So basically, the circumstances required for Reboot Spock to find this photo in Spock Prime’s possessions after he died are absolutely wild. Let’s walk through it shall we:
First thing to remember is that this photo does not exist in the Kelvin timeline. At all. The characters all look different and even if they’re supposed to canonically grow up to look exactly the same as the TOS characters, Spock Prime went back in time from his own universe so the photo cannot exist in the Kelvin timeline, at least yet.
Second thing is that Spock Prime must have carried this photo on his person when he went back in time in the jellyfish ship.

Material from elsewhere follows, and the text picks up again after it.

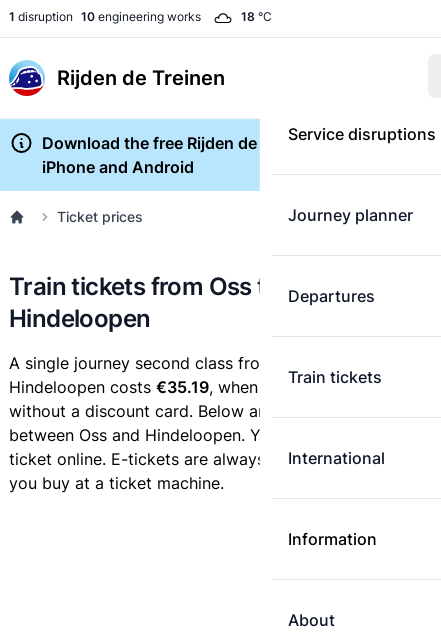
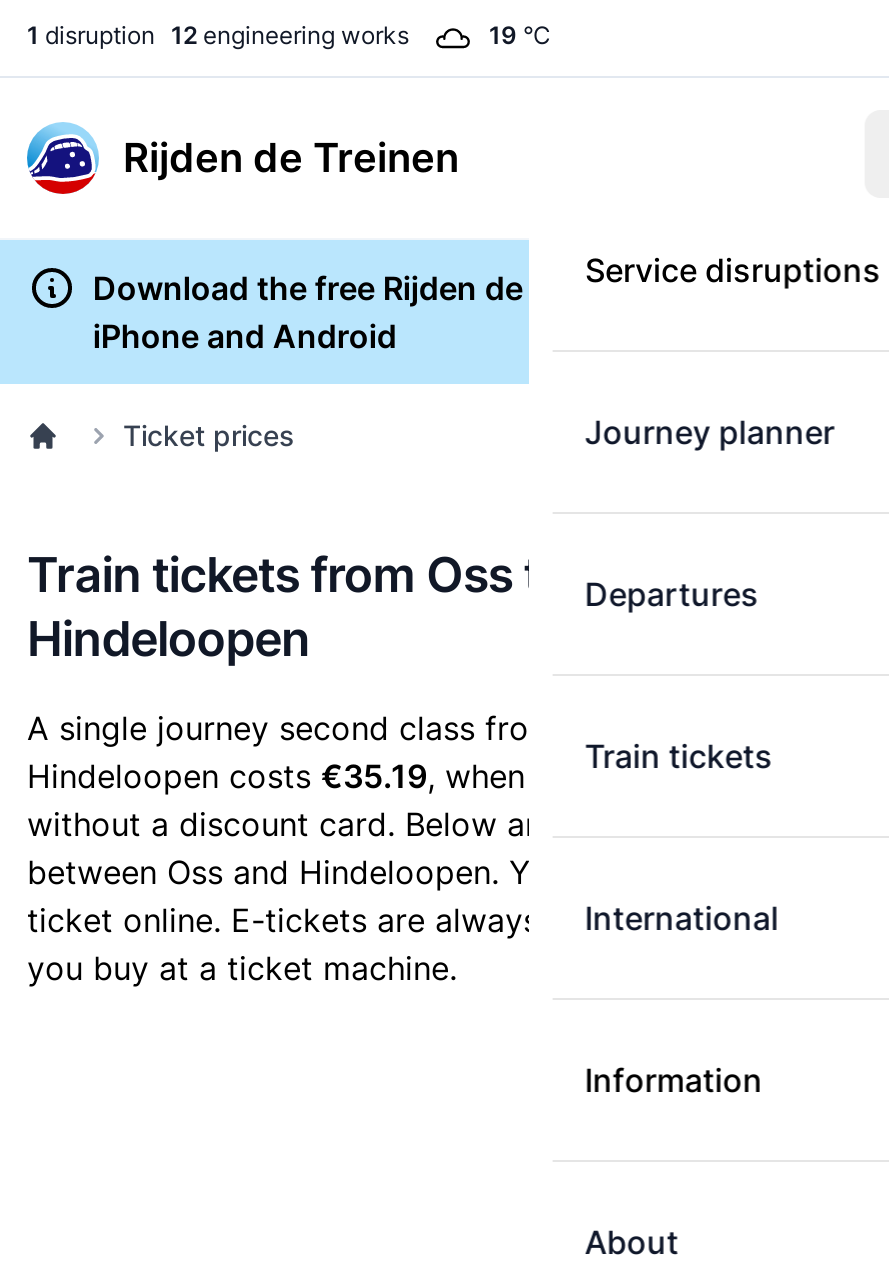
[9,9,201,24] 1 disruption 10 engineering works -> [27,20,409,50] 1 disruption 12 engineering works
[241,9,272,24] 18 °C -> [489,20,551,50] 19 °C

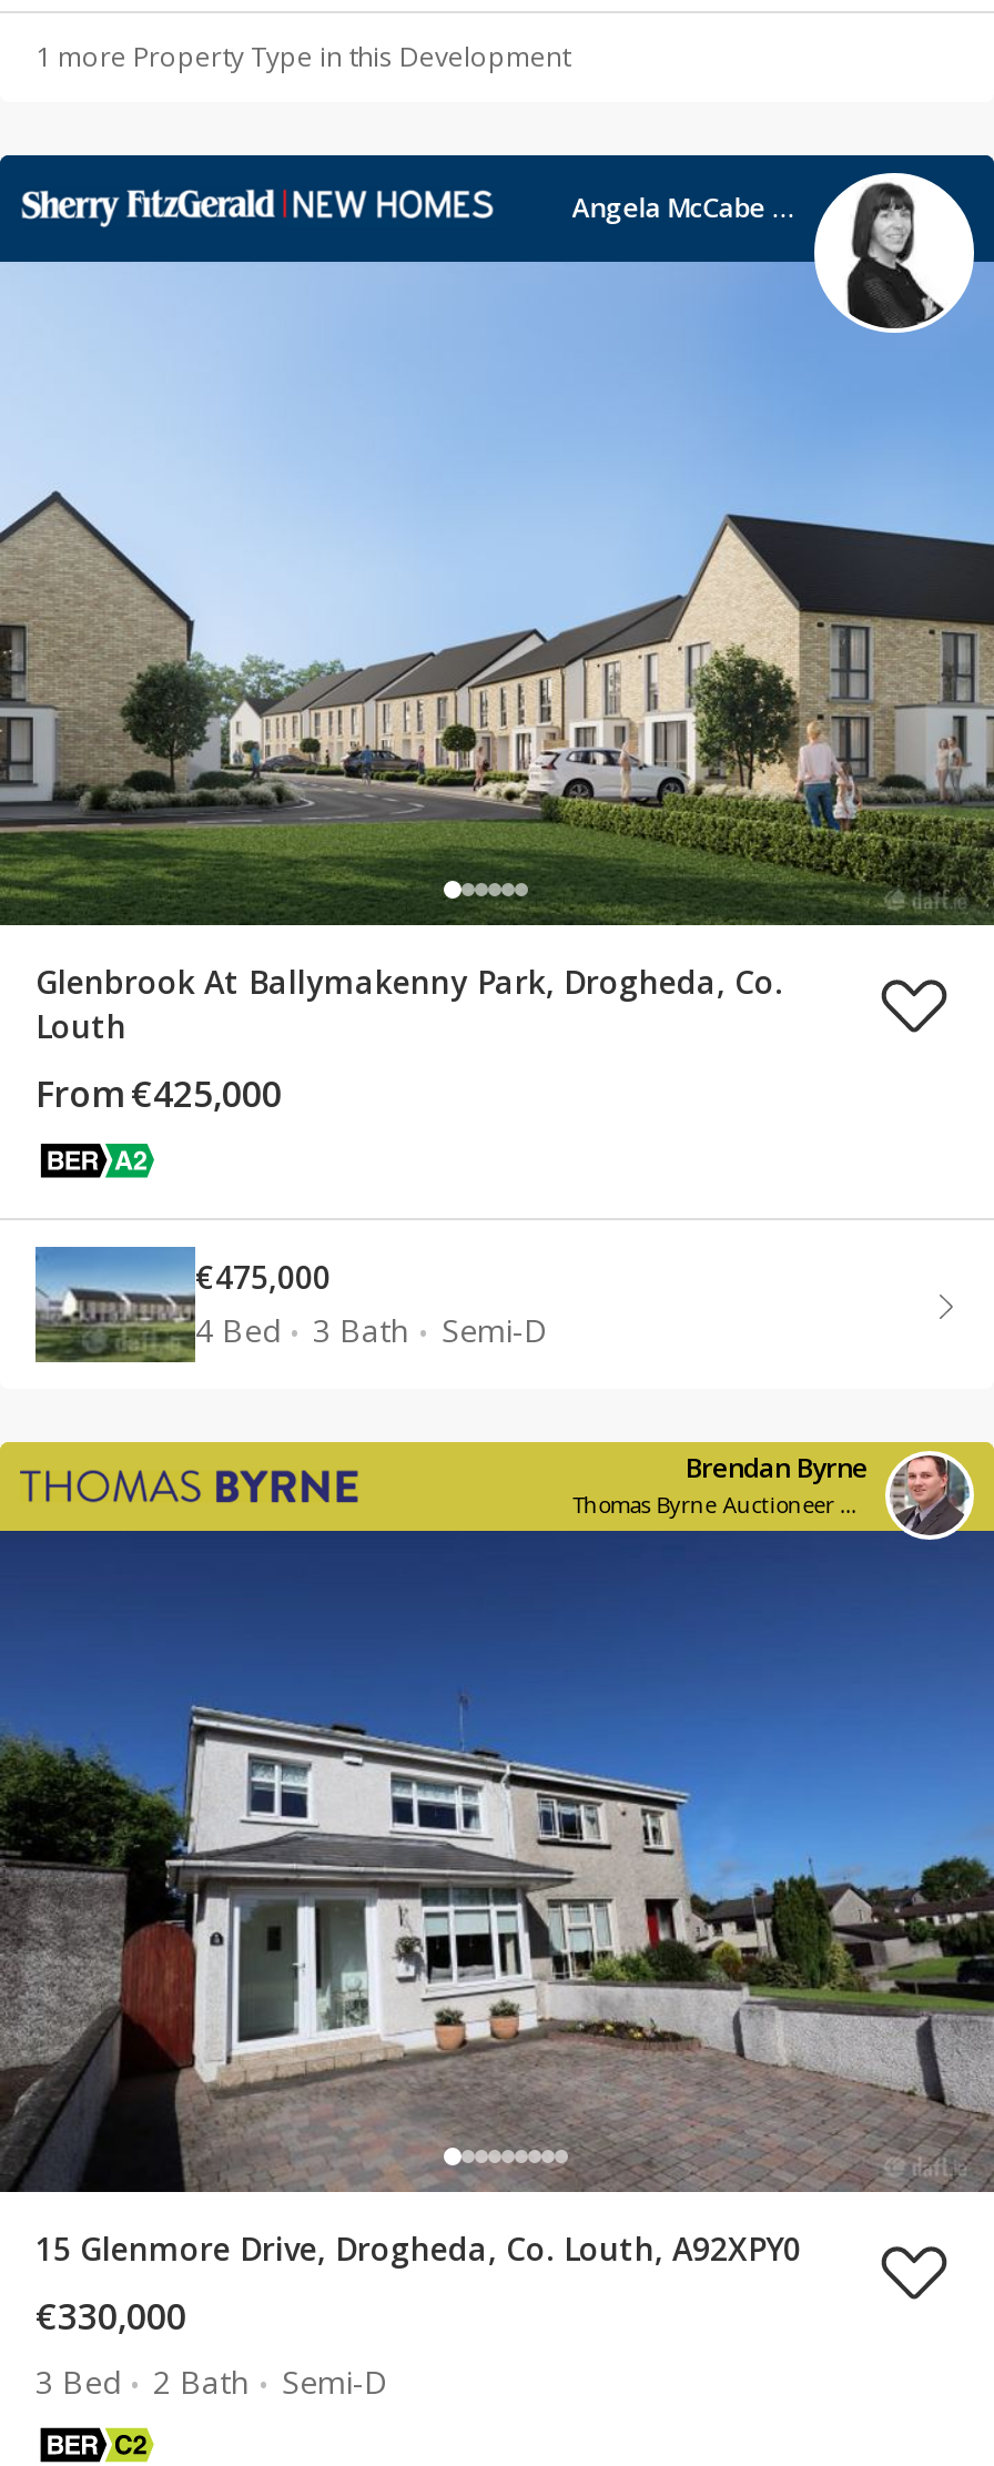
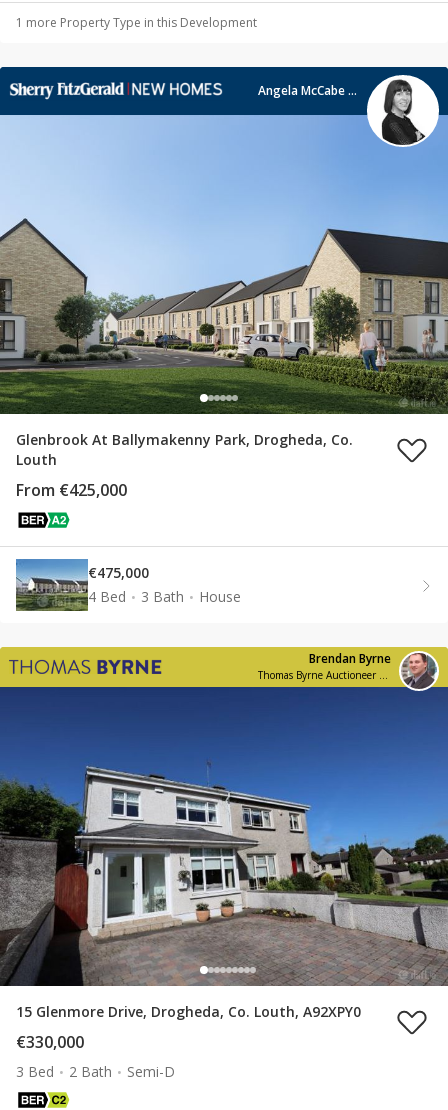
[442,1309,548,1351] Semi-D -> [199,587,241,606] House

This is because Nero captured Spock (and his ship) and stranded him on Delta Vega, presumably with nothing but the clothes on his back and whatever else he might happen to have been carrying in his pockets.
Also, he couldn’t have stored the photo on his ship to retrieve later because Reboot Spock blew it up to ignite the red matter and destroy Nero’s ship. So whatever Spock Prime brought with him from the Prime Universe must have been on his person when he was stranded on Delta Vega.
Now, when Spock first sees Reboot Kirk in the cave, he says the classic “I have been and always shall be your friend” along with “It is remarkably pleasing to see you again, old friend.”
If we take a peek at the timeline for a sec, Kirk Prime disappeared into the Nexus in Star Trek: Generations in the year 2293, when everyone presumably thought he died. Now, Kirk did reappear into ‘normal space/time’ in the year 2371 when the rest of Generations takes place, but only Picard really saw Kirk before he died for real—so basically, the last time Spock could have seen Kirk Prime was in 2293. In the Prime Universe, the Romulan star went supernova in 2387, which is when Spock Prime goes back and creates the Kelvin Timeline.
SO: all this means that it has been at least 94 years (2293-2387) since Spock Prime has seen a Kirk in any universe. THEREFORE: this means that Spock Prime was carrying THAT TOS CREW PHOTO on his person 94 years after the last time he had seen Kirk. Whether he had been carrying it on his person for the entirety of those 94 years, or just during his mission to try and save Romulus, or something in between is anyone’s guess. But basically, even almost a century later, Spock thought those people and that photo were important enough to take with him on his body when he was sent to save Romulus. (A mission that required extreme speed and efficiency, if I might add).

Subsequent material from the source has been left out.